■ Available data:

======

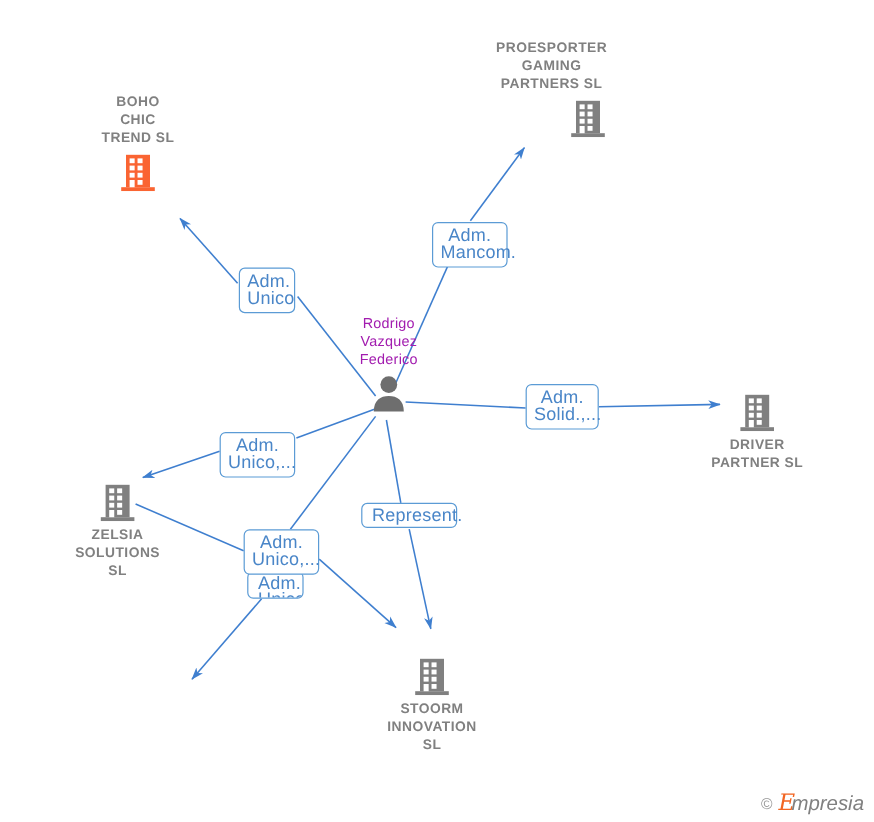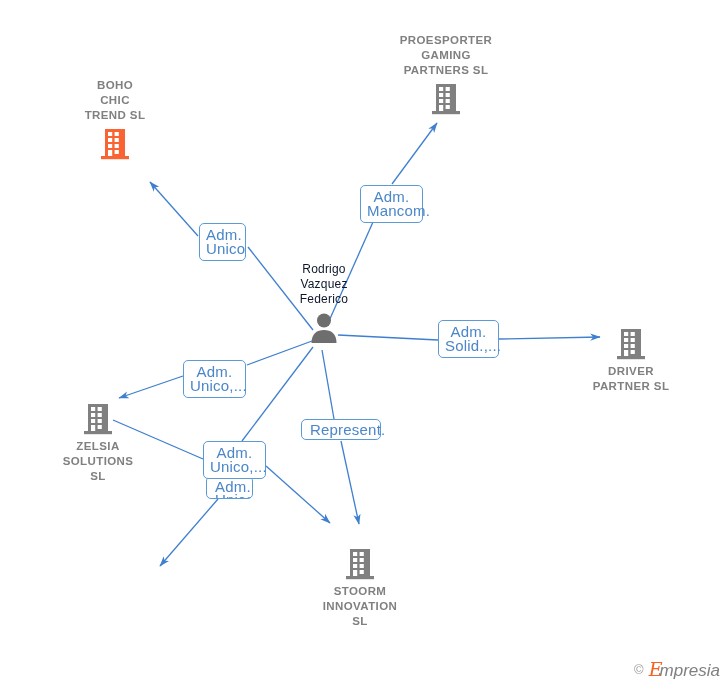"PROESPORTER" div.node { align-items: none -> flex-end }
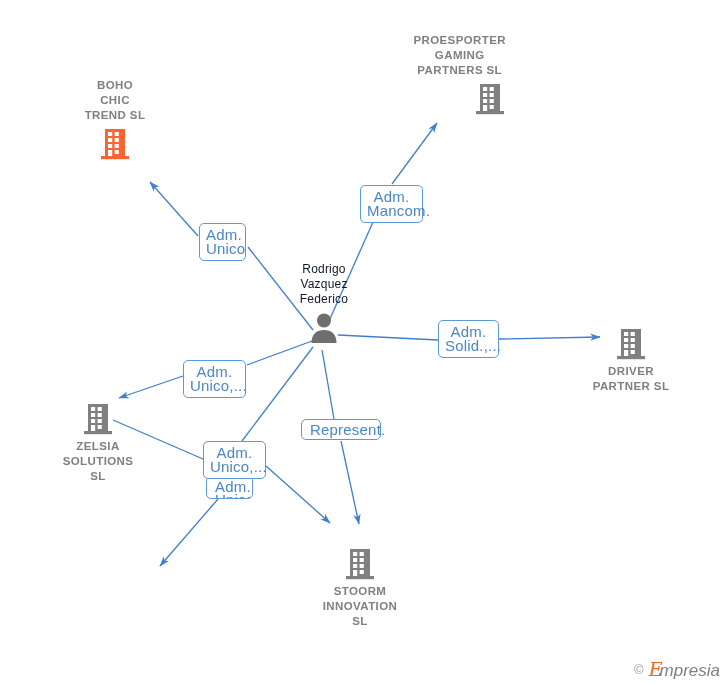"Rodrigo" .node-label.person-name { color: #0f172a -> #a21caf }
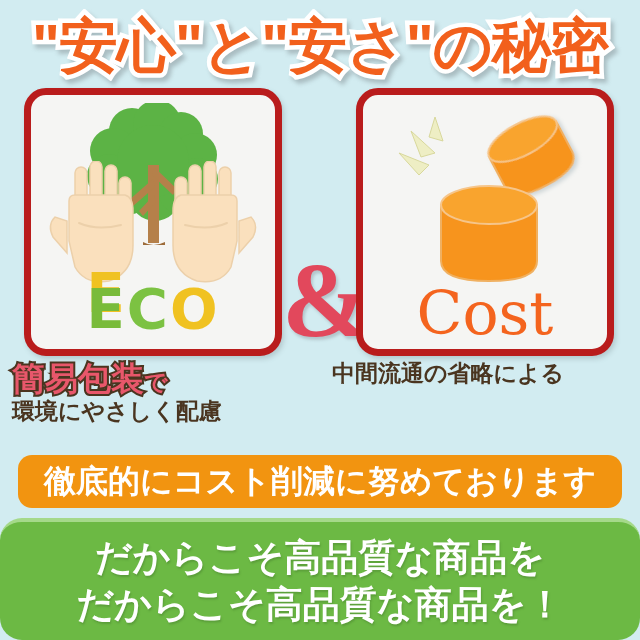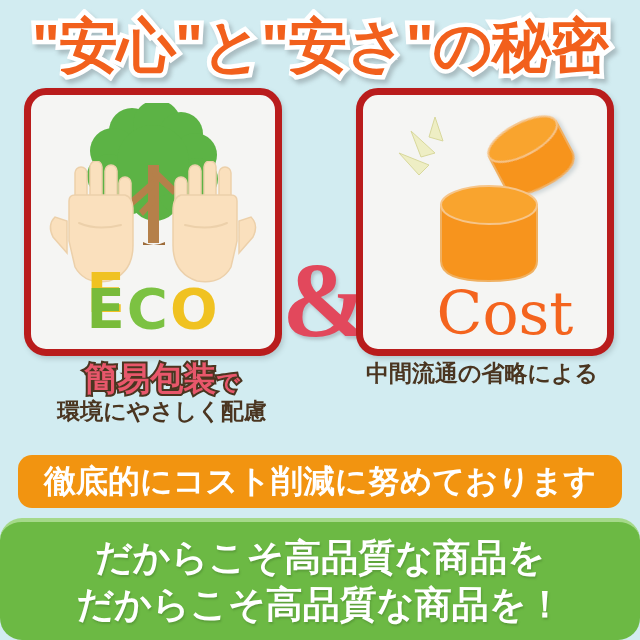"Cost" #cost-word { margin-left: 20px -> none }
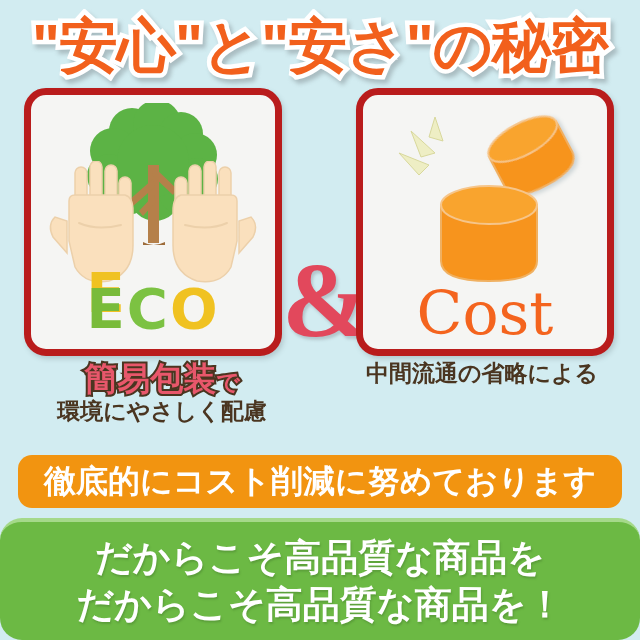"簡易包装で" .cap { text-align: center -> left }
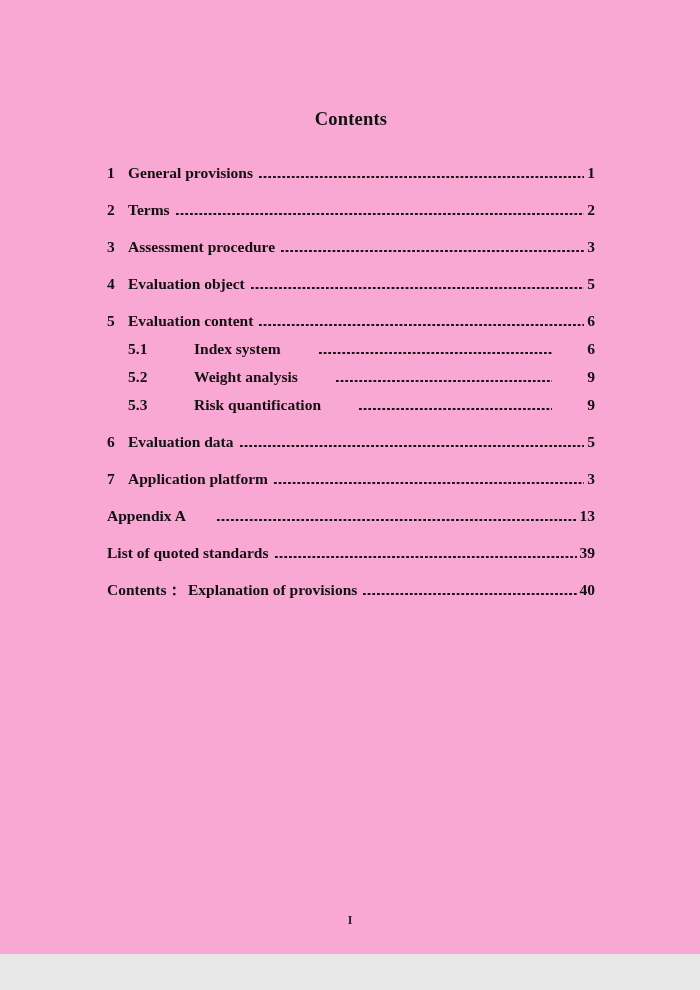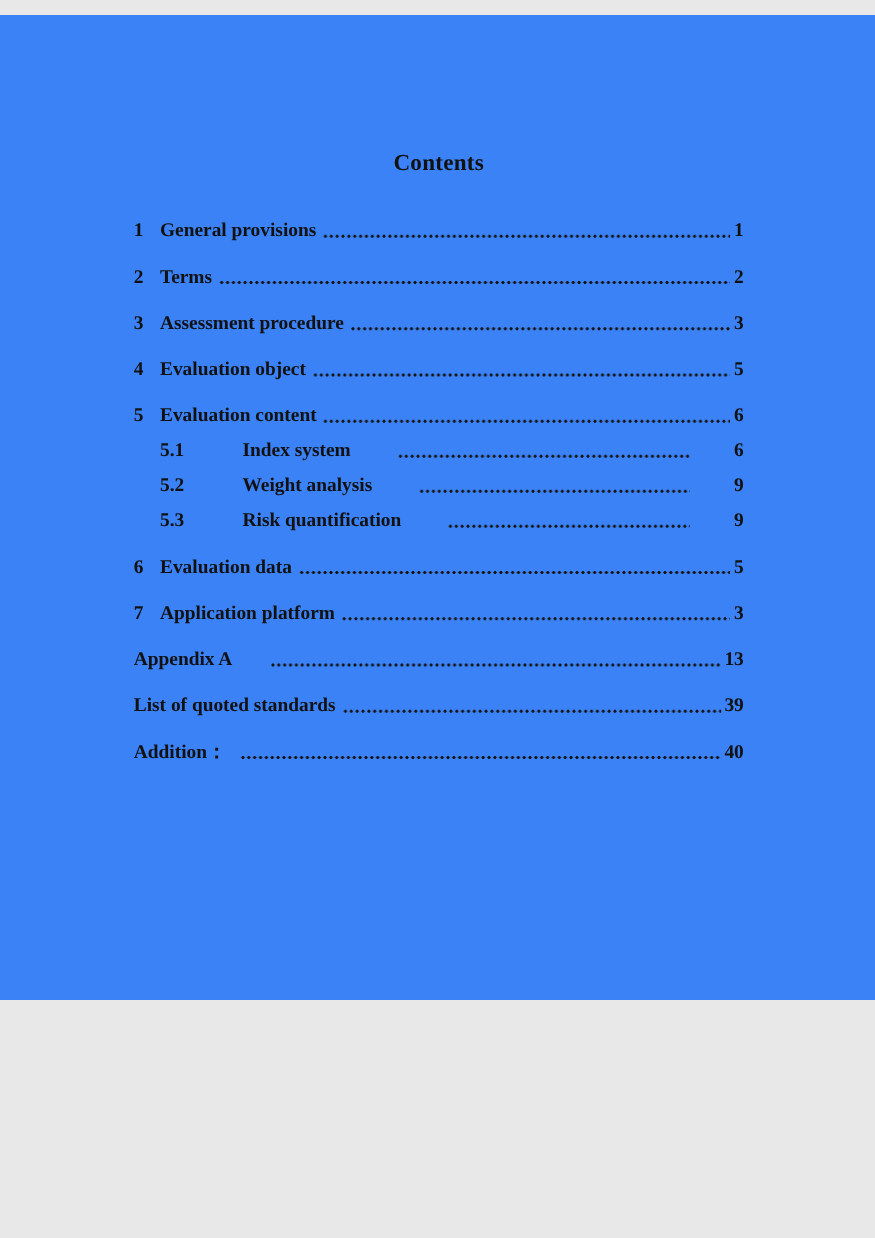"Contents" .page { background: #3b82f6 -> #f9a8d4; height: 788px -> 954px; margin: 12px auto -> 0 auto }
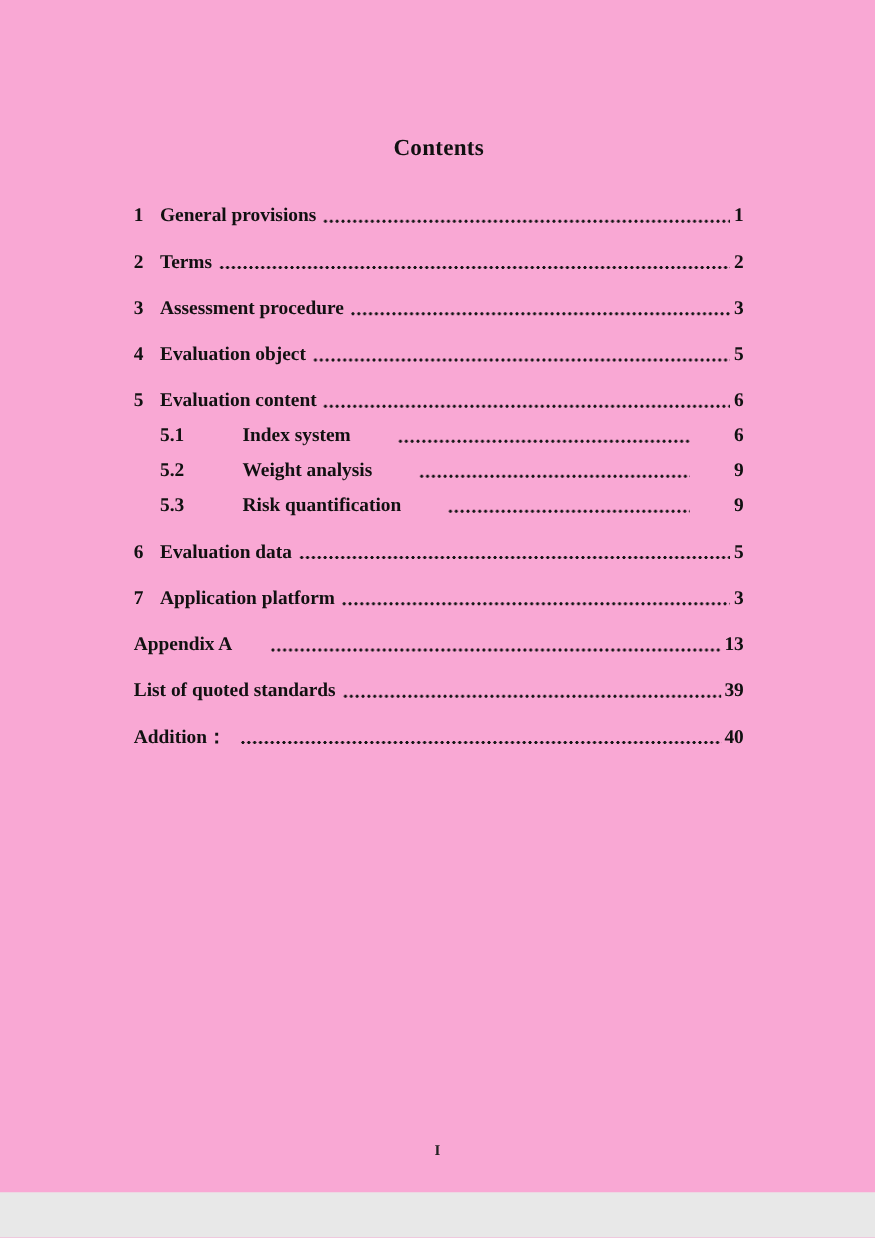"Addition：" span.num { text: Addition -> Contents }
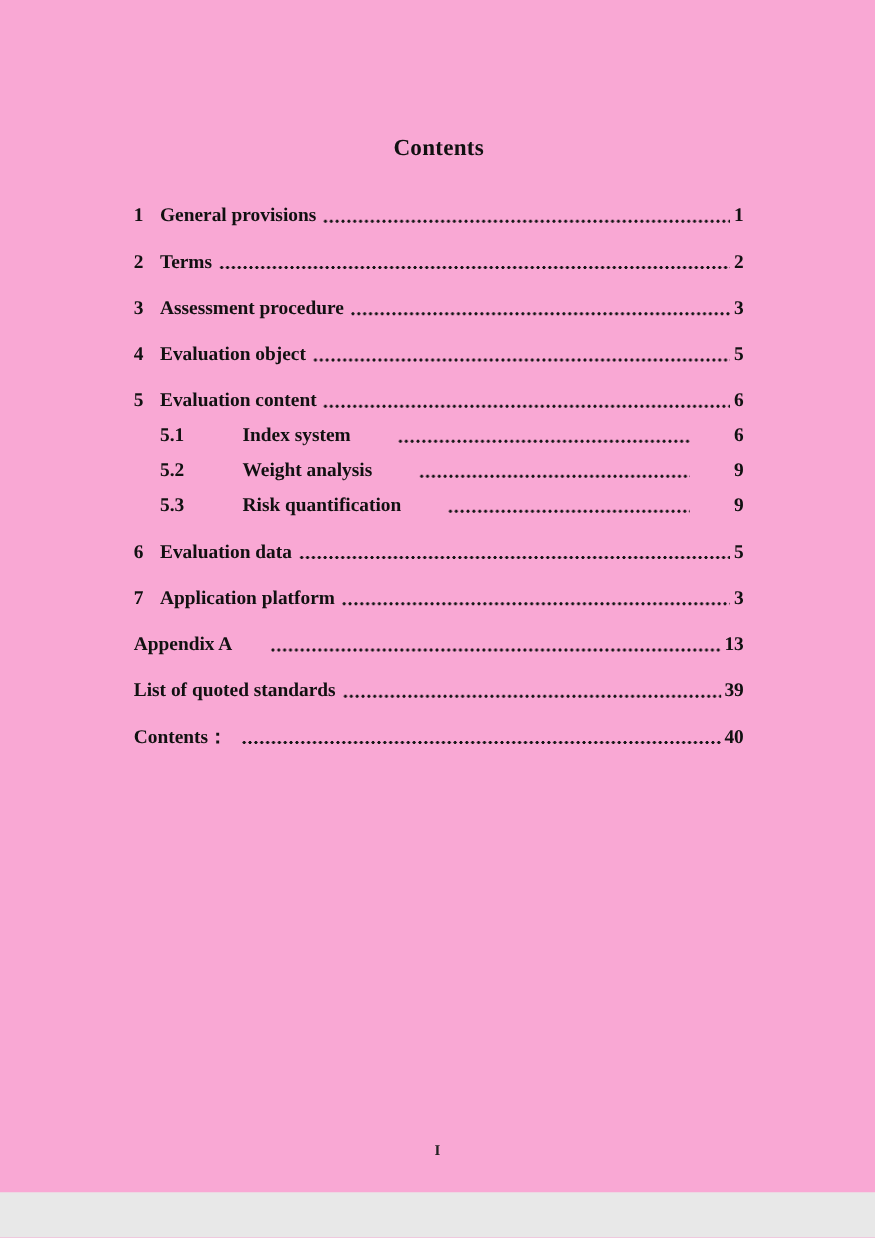"Explanation of provisions" span.label { html: none -> <span>Explanation of provisions</span> }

======

■ Work instruction: Quote the records in their entirety, keeping the wording exact and excluding pictures.

■ Response for this exercise:
"PROESPORTER" div.node { align-items: none -> flex-end }
"Rodrigo" .node-label.person-name { color: #0f172a -> #a21caf }
"Cost" #cost-word { margin-left: 20px -> none }
"簡易包装で" .cap { text-align: center -> left }
"Contents" .page { background: #3b82f6 -> #f9a8d4; height: 788px -> 954px; margin: 12px auto -> 0 auto }
"Addition：" span.num { text: Addition -> Contents }
"Explanation of provisions" span.label { html: none -> <span>Explanation of provisions</span> }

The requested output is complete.